PTAB Finds Service of Complaint for Infringement Without Exhibits Does Not Trigger 35 U.S.C. § 315(b) Time Bar

In Lightricks Ltd. v. Plotagraph, Inc., the Patent Trial and Appeal Board (PTAB or “Board”) recently clarified the standard for what triggers the 35 U.S.C. § 315(b) time bar for filing a petition for inter partes review. Section 315(b) requires that petitions for inter partes review be filed with the Board within “[one] year after the date on which the petitioner … is served with a complaint alleging infringement of the patent.” 35 U.S.C. § 315(b). In Lightricks v. Plotagraph, the Patent Owner (“PO”) argued that the petition at issue was filed outside of the one-year anniversary of the service of its complaint for infringement in the related federal district court action and was therefore time barred.
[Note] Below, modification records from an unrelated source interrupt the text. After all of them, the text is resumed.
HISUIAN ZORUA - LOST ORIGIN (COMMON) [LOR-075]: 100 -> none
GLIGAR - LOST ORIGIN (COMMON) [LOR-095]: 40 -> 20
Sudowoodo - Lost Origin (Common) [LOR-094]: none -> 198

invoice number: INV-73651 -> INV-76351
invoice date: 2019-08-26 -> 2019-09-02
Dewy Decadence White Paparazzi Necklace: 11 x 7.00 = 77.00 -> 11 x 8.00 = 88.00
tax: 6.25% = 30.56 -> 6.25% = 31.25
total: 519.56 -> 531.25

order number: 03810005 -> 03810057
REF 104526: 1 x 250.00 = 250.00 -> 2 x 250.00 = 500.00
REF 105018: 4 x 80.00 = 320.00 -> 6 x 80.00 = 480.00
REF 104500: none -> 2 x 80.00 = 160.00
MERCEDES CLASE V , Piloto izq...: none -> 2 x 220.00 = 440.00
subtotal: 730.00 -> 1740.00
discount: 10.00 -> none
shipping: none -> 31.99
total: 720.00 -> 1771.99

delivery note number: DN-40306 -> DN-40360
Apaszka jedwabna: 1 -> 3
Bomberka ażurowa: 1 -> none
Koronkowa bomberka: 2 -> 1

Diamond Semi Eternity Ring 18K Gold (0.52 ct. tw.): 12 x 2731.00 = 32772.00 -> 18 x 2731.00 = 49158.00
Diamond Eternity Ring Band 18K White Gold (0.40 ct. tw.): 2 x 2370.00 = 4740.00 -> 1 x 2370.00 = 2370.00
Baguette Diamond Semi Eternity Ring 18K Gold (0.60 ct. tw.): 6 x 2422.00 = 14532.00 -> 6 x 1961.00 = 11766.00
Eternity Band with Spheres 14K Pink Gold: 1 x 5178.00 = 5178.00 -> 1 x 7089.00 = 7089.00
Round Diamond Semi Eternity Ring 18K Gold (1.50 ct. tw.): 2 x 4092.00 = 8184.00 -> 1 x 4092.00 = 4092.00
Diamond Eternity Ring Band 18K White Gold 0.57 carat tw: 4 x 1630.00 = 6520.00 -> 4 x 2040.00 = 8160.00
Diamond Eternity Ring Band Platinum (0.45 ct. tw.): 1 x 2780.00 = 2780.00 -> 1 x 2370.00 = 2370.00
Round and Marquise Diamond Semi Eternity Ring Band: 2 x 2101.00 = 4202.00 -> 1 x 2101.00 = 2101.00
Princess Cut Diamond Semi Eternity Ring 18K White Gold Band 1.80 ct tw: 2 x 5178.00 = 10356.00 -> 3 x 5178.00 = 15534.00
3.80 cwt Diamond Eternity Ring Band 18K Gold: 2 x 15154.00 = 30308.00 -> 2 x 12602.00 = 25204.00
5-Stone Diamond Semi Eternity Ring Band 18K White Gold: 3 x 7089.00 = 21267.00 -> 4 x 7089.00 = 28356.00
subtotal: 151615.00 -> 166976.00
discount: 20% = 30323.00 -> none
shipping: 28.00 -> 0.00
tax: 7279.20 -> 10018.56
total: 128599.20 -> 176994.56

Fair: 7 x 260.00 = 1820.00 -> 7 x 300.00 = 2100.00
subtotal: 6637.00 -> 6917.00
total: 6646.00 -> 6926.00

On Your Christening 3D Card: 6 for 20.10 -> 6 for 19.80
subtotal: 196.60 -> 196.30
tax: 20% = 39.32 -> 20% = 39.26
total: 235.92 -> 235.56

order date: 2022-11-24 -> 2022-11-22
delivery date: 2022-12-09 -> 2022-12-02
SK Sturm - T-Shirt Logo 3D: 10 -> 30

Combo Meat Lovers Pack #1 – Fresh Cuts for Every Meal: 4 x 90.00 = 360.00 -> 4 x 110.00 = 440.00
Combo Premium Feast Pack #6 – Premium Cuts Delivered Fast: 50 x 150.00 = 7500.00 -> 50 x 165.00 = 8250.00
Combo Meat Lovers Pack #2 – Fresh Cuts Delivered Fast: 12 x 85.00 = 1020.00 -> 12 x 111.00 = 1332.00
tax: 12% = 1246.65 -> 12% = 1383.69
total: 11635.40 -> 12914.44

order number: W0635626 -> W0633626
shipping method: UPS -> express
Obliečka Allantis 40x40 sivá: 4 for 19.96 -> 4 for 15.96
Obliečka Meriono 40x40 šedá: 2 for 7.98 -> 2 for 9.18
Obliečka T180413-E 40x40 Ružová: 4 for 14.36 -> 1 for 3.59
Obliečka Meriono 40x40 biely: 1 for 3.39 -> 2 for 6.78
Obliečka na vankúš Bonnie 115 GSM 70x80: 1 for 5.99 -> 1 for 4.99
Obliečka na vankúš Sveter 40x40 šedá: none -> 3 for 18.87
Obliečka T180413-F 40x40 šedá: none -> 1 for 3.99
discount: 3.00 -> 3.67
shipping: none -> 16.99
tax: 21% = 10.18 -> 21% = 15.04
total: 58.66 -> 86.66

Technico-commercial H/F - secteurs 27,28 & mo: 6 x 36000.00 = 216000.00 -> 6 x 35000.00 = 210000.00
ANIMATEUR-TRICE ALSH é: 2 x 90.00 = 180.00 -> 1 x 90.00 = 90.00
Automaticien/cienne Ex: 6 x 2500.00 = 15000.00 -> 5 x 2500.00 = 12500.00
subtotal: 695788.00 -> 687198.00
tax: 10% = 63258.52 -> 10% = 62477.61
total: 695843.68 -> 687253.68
The PO had attempted to serve its complaint at two of the petitioner’s office locations more than one year before the petition was filed. However, the exhibits to the complaint were not included in either of those two service attempts. The petitioner argued that the date of service for purposes of § 315(b) was the date that it filed a waiver of service with the district court, and that because the waiver of service was filed less than one year before the petition was filed, the petition was not time barred under § 315(b). The Board agreed with...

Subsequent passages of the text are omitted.